While in residence at CACiS, my investigations will be rooted in a daily practice of drawing and cordage twisting, a repetitive foundation upon which to build a relationship with and understanding of the land. In contrast to my previous daily drawing projects that have recorded plants and plastic into accordion books the length of my stay in a place, for this project I intend to create drawings of the environment from the environment itself as a way to merge my environmental installation practice with my drawing practice and eliminate some waste in the process.
I intend to create two continuous lines of cordage throughout my time at CACiS, one will be made from plants and organic material gleaned on site and nearby (ethically and responsibly, in consultation with CACiS staff) and the other will be made from my own consumer waste (predicted to be primarily if not solely food-based packaging) and any inorganic waste found on site or nearby.

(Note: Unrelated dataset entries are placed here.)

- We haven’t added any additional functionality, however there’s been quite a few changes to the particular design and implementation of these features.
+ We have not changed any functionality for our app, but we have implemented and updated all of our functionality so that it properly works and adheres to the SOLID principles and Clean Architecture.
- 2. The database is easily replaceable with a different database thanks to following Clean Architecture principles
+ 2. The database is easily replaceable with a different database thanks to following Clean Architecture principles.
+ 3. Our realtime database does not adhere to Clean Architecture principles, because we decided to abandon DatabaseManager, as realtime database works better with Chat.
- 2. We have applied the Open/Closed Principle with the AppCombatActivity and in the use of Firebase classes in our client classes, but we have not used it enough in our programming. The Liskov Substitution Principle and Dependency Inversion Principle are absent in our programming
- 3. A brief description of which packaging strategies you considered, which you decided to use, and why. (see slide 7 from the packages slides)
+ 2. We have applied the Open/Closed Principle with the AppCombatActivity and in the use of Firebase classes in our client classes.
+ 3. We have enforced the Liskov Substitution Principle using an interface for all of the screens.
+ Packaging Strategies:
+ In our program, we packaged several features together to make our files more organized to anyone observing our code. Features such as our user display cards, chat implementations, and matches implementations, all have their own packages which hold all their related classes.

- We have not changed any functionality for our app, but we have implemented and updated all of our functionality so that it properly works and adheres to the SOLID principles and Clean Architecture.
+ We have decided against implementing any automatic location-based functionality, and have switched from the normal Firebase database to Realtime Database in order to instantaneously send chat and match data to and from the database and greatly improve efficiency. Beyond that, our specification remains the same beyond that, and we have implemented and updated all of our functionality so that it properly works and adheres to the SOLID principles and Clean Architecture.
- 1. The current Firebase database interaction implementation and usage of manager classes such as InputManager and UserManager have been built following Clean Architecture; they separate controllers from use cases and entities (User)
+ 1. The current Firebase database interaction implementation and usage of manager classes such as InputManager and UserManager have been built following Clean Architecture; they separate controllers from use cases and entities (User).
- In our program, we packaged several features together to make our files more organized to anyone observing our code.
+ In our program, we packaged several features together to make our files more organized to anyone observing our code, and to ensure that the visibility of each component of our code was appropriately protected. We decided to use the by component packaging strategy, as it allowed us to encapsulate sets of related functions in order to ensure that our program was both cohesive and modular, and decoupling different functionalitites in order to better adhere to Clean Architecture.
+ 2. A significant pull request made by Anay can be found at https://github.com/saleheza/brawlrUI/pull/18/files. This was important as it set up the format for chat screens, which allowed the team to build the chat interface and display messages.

The resulting spools of cordage will be a near chronological record of my time in residence, portraying both seasonal changes reflected in the organic material used as well as the availability/dependency of packaged foods and products in this particular rural location in Catalonia reflected in the inorganic waste materials used. At the end of my time in residence I intend to make use of this inorganic cordage in any way possible, if it’s useful at CACiS I will leave it to be used, but otherwise I will take it with me to use for the remainder of my time cycle touring. With this everlengthening cordage I will perform a daily drawing practice by creating ‘line drawings’ upon the land and suspended from trees, perhaps implementing coil basketry techniques to help bind the cordage together to create these hanging drawings. A singular specific plant (to be determined once on site) will be the subject of these drawings which will be subtle, meditative, laborious, experimental, low-impact, of a scale determined by my length of time on site and the site itself, and intended to exist only a day or two before being disassembled to lengthen the cordage and recreate in a new location. The location of these drawings will be intentional, encouraging viewers to take a specific position, either to view from above or below or at an angle that allows for a new experience of the site – perhaps laying or kneeling on the ground to view a drawing suspended above will give viewers the opportunity to smell the earth or hear the sound of an insect in this location.

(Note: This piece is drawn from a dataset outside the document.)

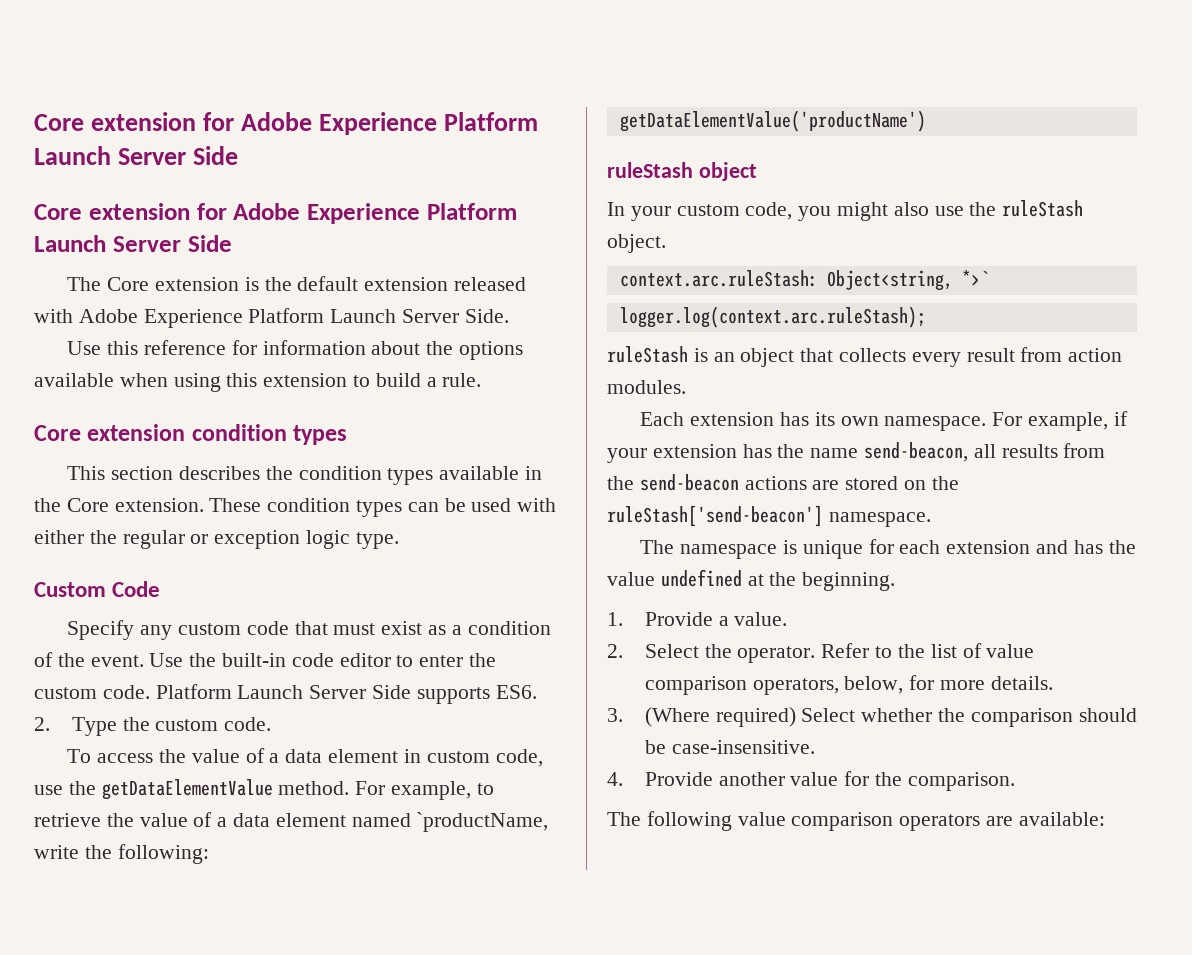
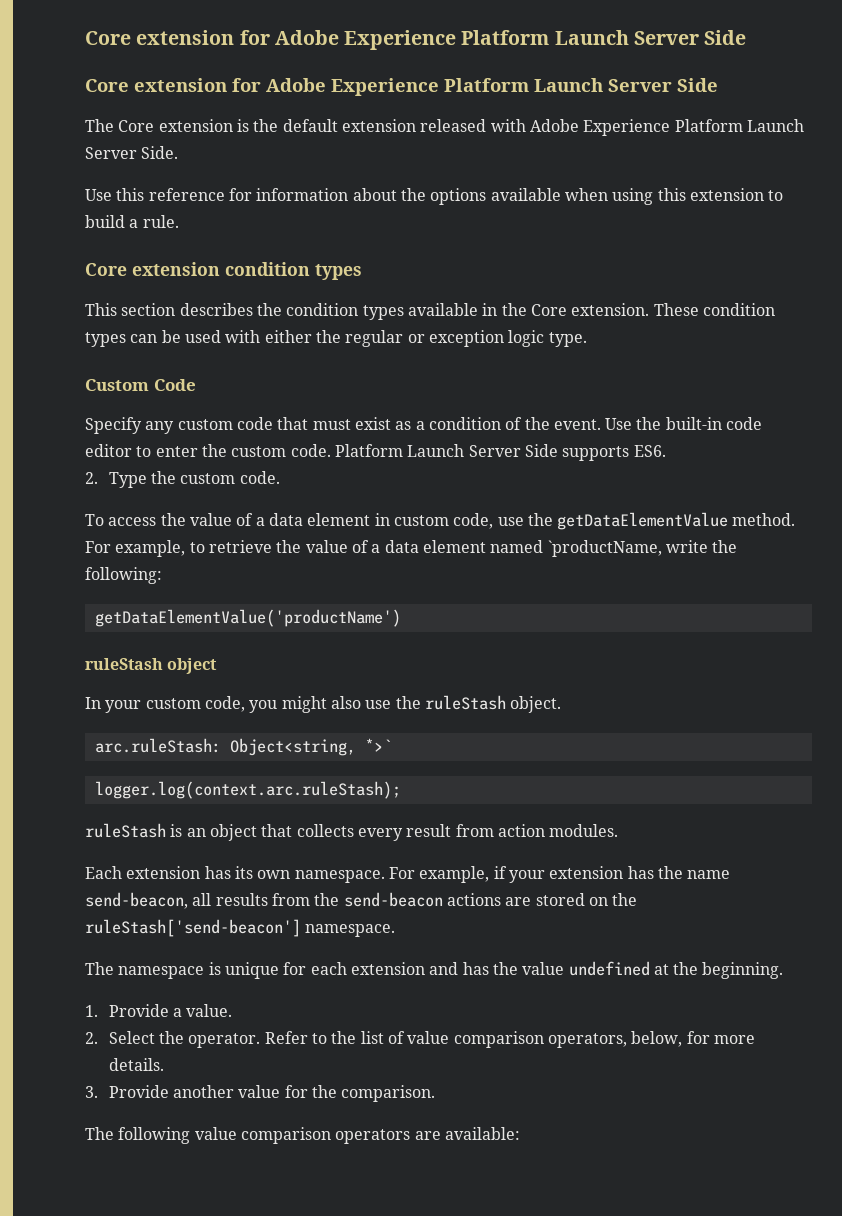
- context.arc.ruleStash: Object<string, *>`
+ arc.ruleStash: Object<string, *>`
- 3. (Where required) Select whether the comparison should be case-insensitive.
- 4. Provide another value for the comparison.
+ 3. Provide another value for the comparison.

Once I’ve had a chance to build this practice and relationship with the land at CACiS, I would welcome the opportunity to involve the local community to participate in the creation of cordage and/or an ephemeral line drawing on the land. I would be particularly interested to host handwork or drawing time that facilitated the sharing of stories in relation to the local ecology and changes witnessed in the recent years. As a visitor to this land I want to come ready to observe, ask questions and listen, to the land and the people who call this place home.

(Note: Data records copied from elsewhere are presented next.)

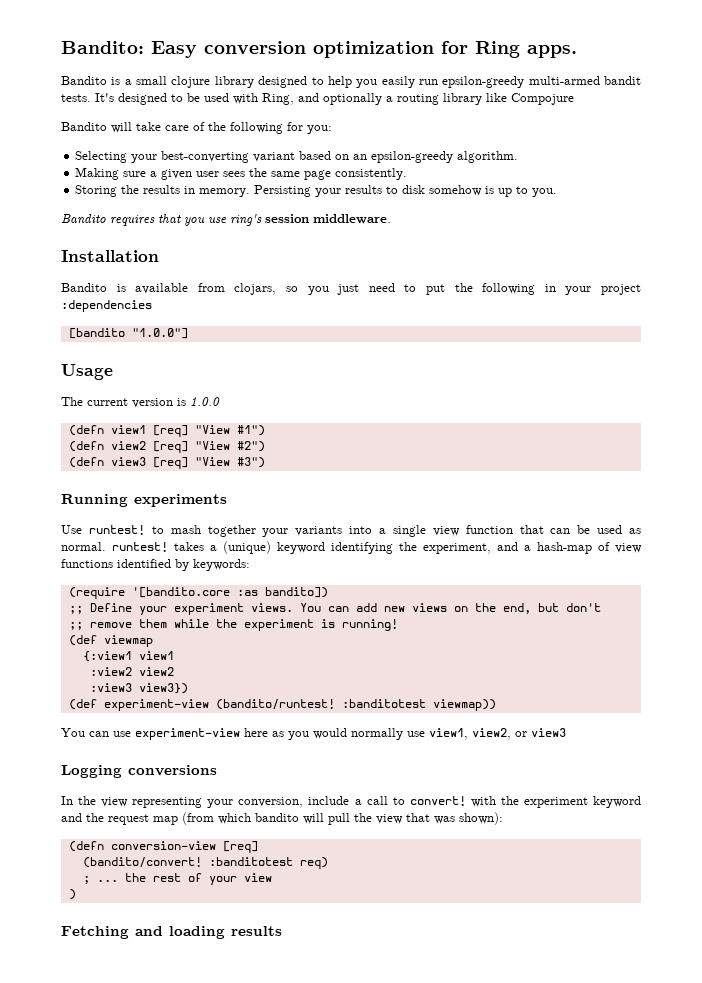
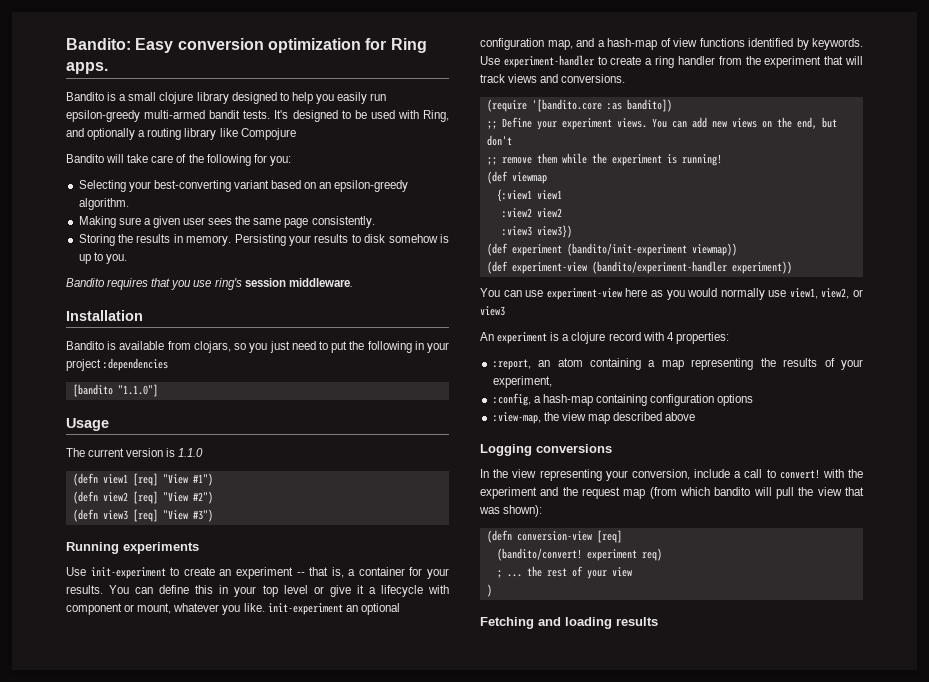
- [bandito "1.0.0"]
+ [bandito "1.1.0"]
- The current version is 1.0.0
+ The current version is 1.1.0
- Use runtest! to mash together your variants into a single view function that can be used as normal. runtest! takes a (unique) keyword identifying the experiment, and a hash-map of view functions identified by keywords:
+ Use init-experiment to create an experiment -- that is, a container for your results. You can define this in your top level or give it a lifecycle with component or mount, whatever you like. init-experiment an optional configuration map, and a hash-map of view functions identified by keywords. Use experiment-handler to create a ring handler from the experiment that will track views and conversions.
+ (def experiment (bandito/init-experiment viewmap))
- (def experiment-view (bandito/runtest! :banditotest viewmap))
+ (def experiment-view (bandito/experiment-handler experiment))
+ An experiment is a clojure record with 4 properties:
+ :report, an atom containing a map representing the results of your experiment,
+ :config, a hash-map containing configuration options
+ :view-map, the view map described above
- In the view representing your conversion, include a call to convert! with the experiment keyword and the request map (from which bandito will pull the view that was shown):
+ In the view representing your conversion, include a call to convert! with the experiment and the request map (from which bandito will pull the view that was shown):
- (bandito/convert! :banditotest req)
+ (bandito/convert! experiment req)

My objective as a socially-engaged artist and educator is to foster a practice that is culturally sensitive, intellectually rigorous and takes an experimental, collaborative, and inquiry-based approach to critically investigate our relationship to ‘natural’ spaces and to foster reciprocal and generative connections with these spaces. Spending time at CACiS would greatly expand my emerging practice and support my objective and growth as an artist with the intention to offer value to the community at and around CACiS. As an emerging artist creating collaborative and site-specific work in response to the environment, CACiS offers an exceptionally relevant space in which to accelerate my artistic growth.

The opportunity to immerse myself in a rural setting that fosters experimental site-responsive work, collaboration, and values radical action beyond just aesthetics would be of great value to my development as an environmental artist, specifically at this stage in my career. My practice has developed within a small but rigorous community of environmental artists in Vancouver, making this my first opportunity to build relationships through an arts organization outside of Canada and the U.S.